Al termine del conflitto tra Unione e Confederati, New York, Boston, Washington, Detroit, Cleveland e San Francisco sono state contagiate dalla passione, cosicché la definizione di “hobby” suona piuttosto riduttiva; per numero di praticanti e soprattutto appassionati, si parla ormai di national pastime.

 

 

 


I Cranks


 

Una definizione tanto più azzeccata se si pensa che sulle tribune dei primi stadi si assiepano migliaia di tifosi, componendo un variegato crogiolo di etnie e provenienze sociali, aperto anche alla componente femminile. Sugli spalti cominciano a divenire sempre più famosi personaggi che si distinguono per l’attivismo ed il folclore del sostegno ai propri beniamini: sono i cosiddetti “Cranks”, protagonisti delle partite e perfino dei resoconti della stampa, tanto quanto gli atleti in campo.

 

Derivato dal tedesco “krank”, ovvero “malato”, e dallo stesso termine inglese per indicare “una persona in stato di esaltazione”, l’epiteto dipinge il comportamento di questi soggetti e la loro percezione da parte dei frequentatori dei ball parks.

 

Senza dubbio tali individui hanno il merito di fungere da punto di riferimento per chiunque voglia seguire più animosamente alla partita; attorno a loro si raccolgono gruppi di sostenitori che si contraddistinguono dal resto del pubblico per la partecipazione a ciò che avviene in campo.

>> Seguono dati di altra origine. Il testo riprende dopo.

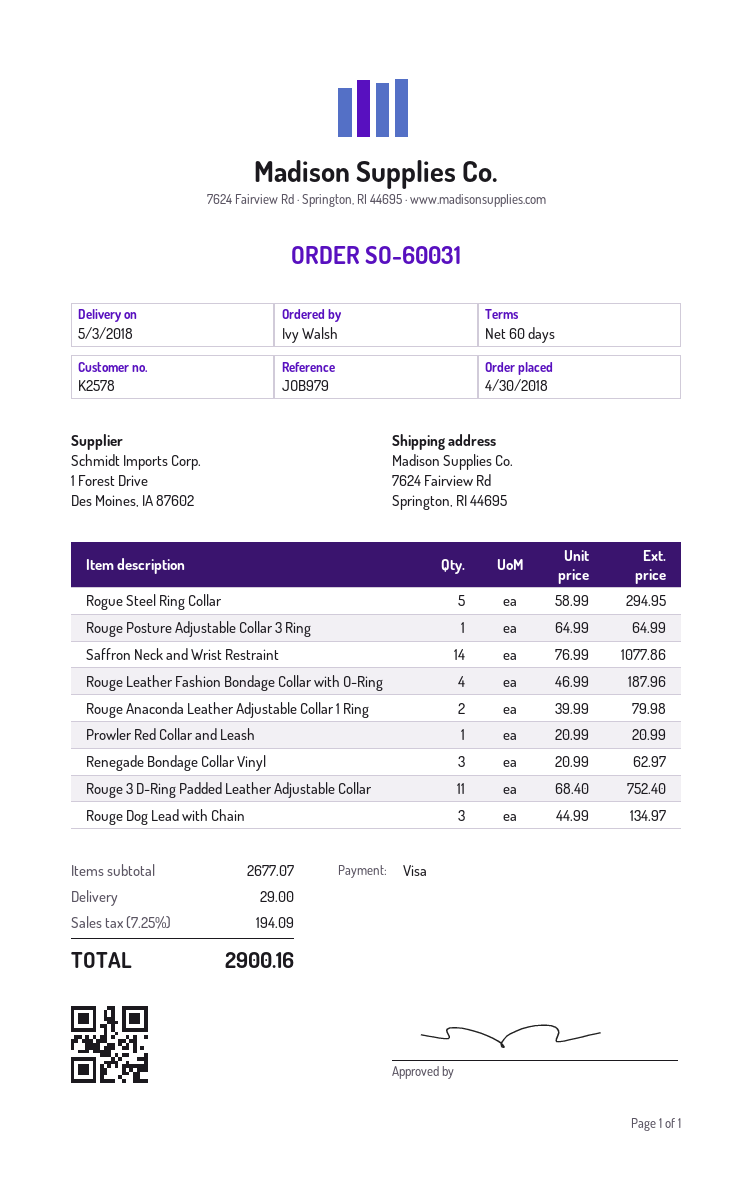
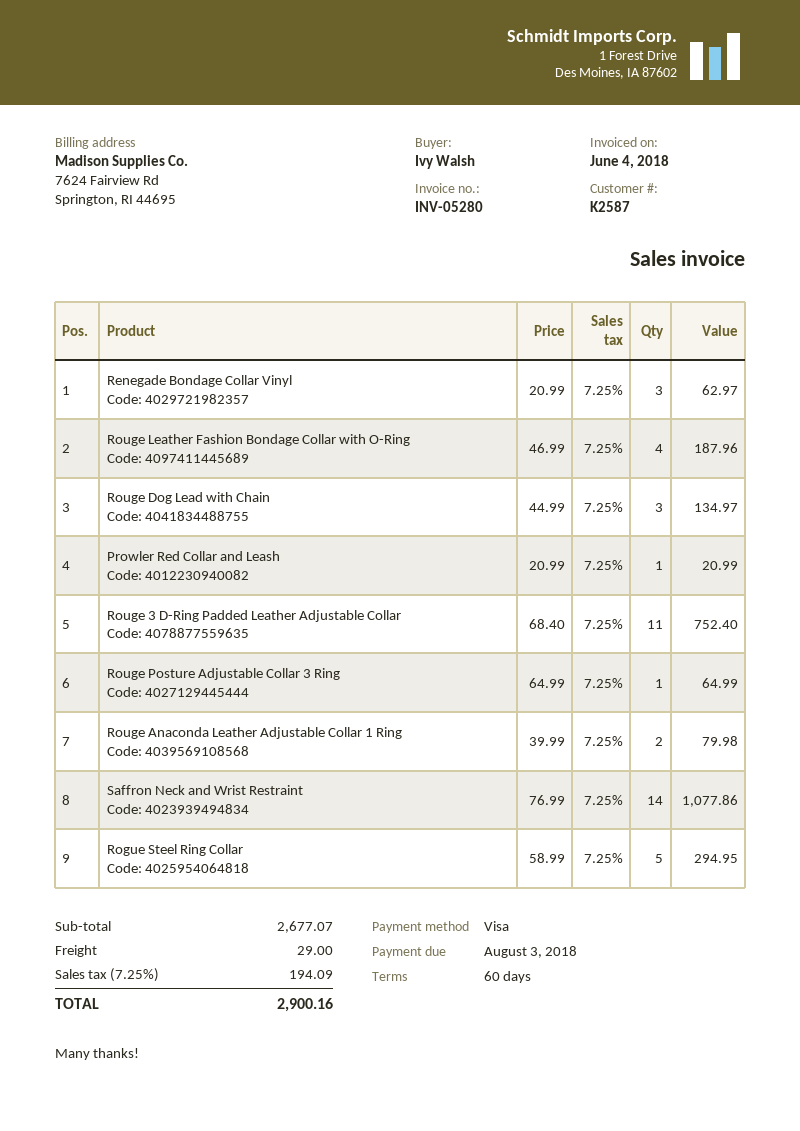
customer number: K2578 -> K2587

Normalmente questi collettivi occupano i bleachers, gradinate scoperte di solito collocate all’altezza degli esterni, e non si risparmiano nell’incitamento ai propri giocatori, ma anche nell’insultare arbitri e avversari; è il cosiddetto “fattore campo”.

 

Panorama sul Huntington Avenue Grounds di Boston ai primi del ‘900. (digital commonwealth – Massachusetts collections online)

 

 

Insomma il baseball si fa davvero una cosa seria e l’atmosfera attorno ai diamanti diviene sempre più intimidatoria per i forestieri. Basti pensare nel 1914 sarebbe passato alla storia il “Great Philadelphia Ballpark Riot”, quando una vittoria a tavolino assegnata ai NY Giants avrebbe scatenato una caccia agli ospiti ed ai fischietti, conclusasi soltanto in serata con un assedio alla stazione.

 

 

Intanto per coloro che non sono in grado di seguire la squadra nelle prime pionieristiche trasferte in treno, cominciano a sorgere nelle grandi città locali dedicati a soddisfare le passioni culinarie e sportive. Si inaugurano così i primi sports bar, autentici luoghi di aggregazione dove, davanti a pinte e bicchieri di whisky, ci si ritrova per discutere di baseball e di politica. Sebbene il primato per nascita spetti al Home Plate Steakhouse di New York, probabilmente è il Third Base Saloon di Boston a meritarsi la palma per il maggior contributo allo sviluppo del tifo a stelle strisce.

 

 

 


I Royal Rooters


 

Il suo fondatore è Thomas Mcgreevy, detto “Nuf Ced” per la risolutezza con cui dirime le diatribe al bancone. Se l’occhio dell’avventore è distratto dall’offerta di birre e distillati, è premura del landlord fargli notare che le pareti del locale sono interamente decorate dai cimeli degli amati Boston Beaneaters; guai a chi glieli tocca.

 

 

Per cogliere l’importanza di questo tipo di locale, bisogna soffermarsi sul contesto cittadino della Boston di fine Ottocento, uno dei principali centri di arrivo della massiccia immigrazione irlandese. L’integrazione di questa comunità con gli indigeni passa anche dagli sports bar, dove si realizza la commistione tra la tradizione anglosassone del pub e la passione americana per gli sports. Come abbiamo visto, il baseball è in cima alla preferenze della working class ed offre un ambiente spiccatamente interclassista, le cui barriere si riducono ulteriormente attorno ai banconi dei pub. Allora nessuna sorpresa nel sapere che proprio i frequentatori abituali del Third Base Saloon rappresentano il nucleo dei Royal Rooters, il gruppo più attivo del tifo bostoniano.

 

 

È il 1897, il vertice è lo stesso Nuf Ced e tra i membri più attivi si contano anche un grossista di arredamento, il proprietario di un hotel attiguo e perfino il gestore di un pub concorrente. Se la base sociale è variegata, la coesione del gruppo si regge sulla trinità di valori costituita dalla tradizione irlandese, il supporto alla coppia di politici locali Collins-Fitzgerald (nonno di JFK e assiduo frequentatore del T.B. Saloon) ed ovviamente la fede nei Beaneaters.

 

I splendidi interni del Third Base Saloon. (digital commonwealth – Massachusetts collections online)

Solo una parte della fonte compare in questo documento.